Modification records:
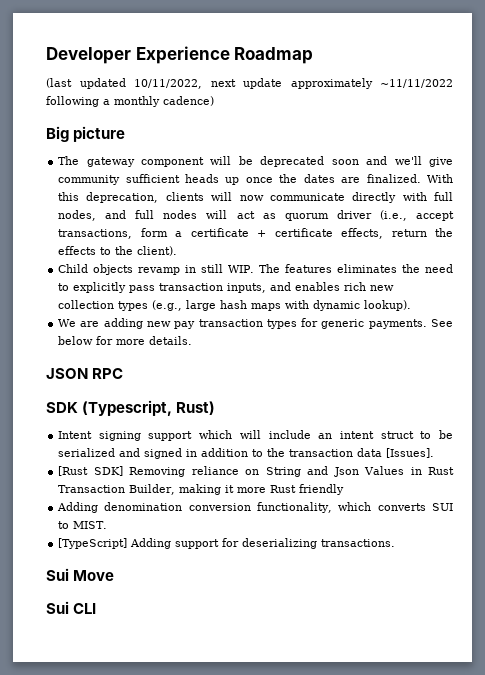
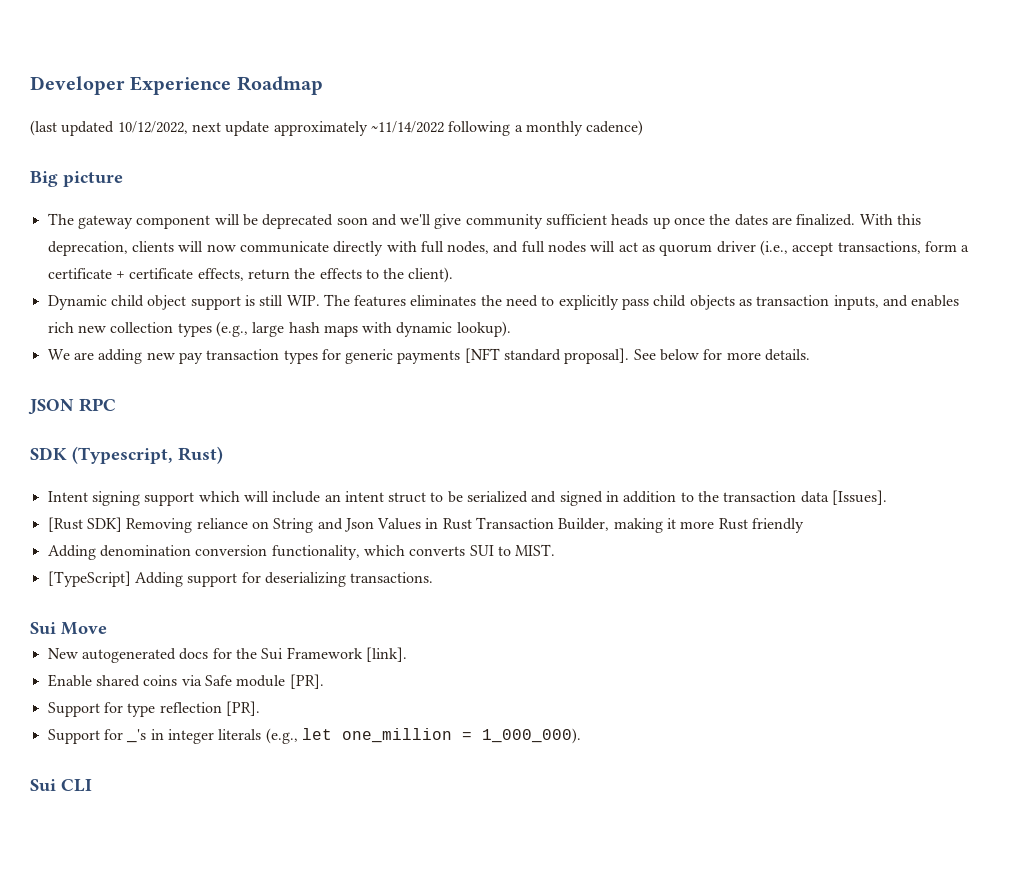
- (last updated 10/11/2022, next update approximately ~11/11/2022 following a monthly cadence)
+ (last updated 10/12/2022, next update approximately ~11/14/2022 following a monthly cadence)
- Child objects revamp in still WIP. The features eliminates the need to explicitly pass transaction inputs, and enables rich new collection types (e.g., large hash maps with dynamic lookup).
+ Dynamic child object support is still WIP. The features eliminates the need to explicitly pass child objects as transaction inputs, and enables rich new collection types (e.g., large hash maps with dynamic lookup).
- We are adding new pay transaction types for generic payments.
+ We are adding new pay transaction types for generic payments [NFT standard proposal].
+ New autogenerated docs for the Sui Framework [link].
+ Enable shared coins via Safe module [PR].
+ Support for type reflection [PR].
+ Support for _'s in integer literals (e.g., let one_million = 1_000_000).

What this task involves:
The records, exactly as written but without images, should be returned.

Task solution:
- (last updated 10/11/2022, next update approximately ~11/11/2022 following a monthly cadence)
+ (last updated 10/12/2022, next update approximately ~11/14/2022 following a monthly cadence)
- Child objects revamp in still WIP. The features eliminates the need to explicitly pass transaction inputs, and enables rich new collection types (e.g., large hash maps with dynamic lookup).
+ Dynamic child object support is still WIP. The features eliminates the need to explicitly pass child objects as transaction inputs, and enables rich new collection types (e.g., large hash maps with dynamic lookup).
- We are adding new pay transaction types for generic payments.
+ We are adding new pay transaction types for generic payments [NFT standard proposal].
+ New autogenerated docs for the Sui Framework [link].
+ Enable shared coins via Safe module [PR].
+ Support for type reflection [PR].
+ Support for _'s in integer literals (e.g., let one_million = 1_000_000).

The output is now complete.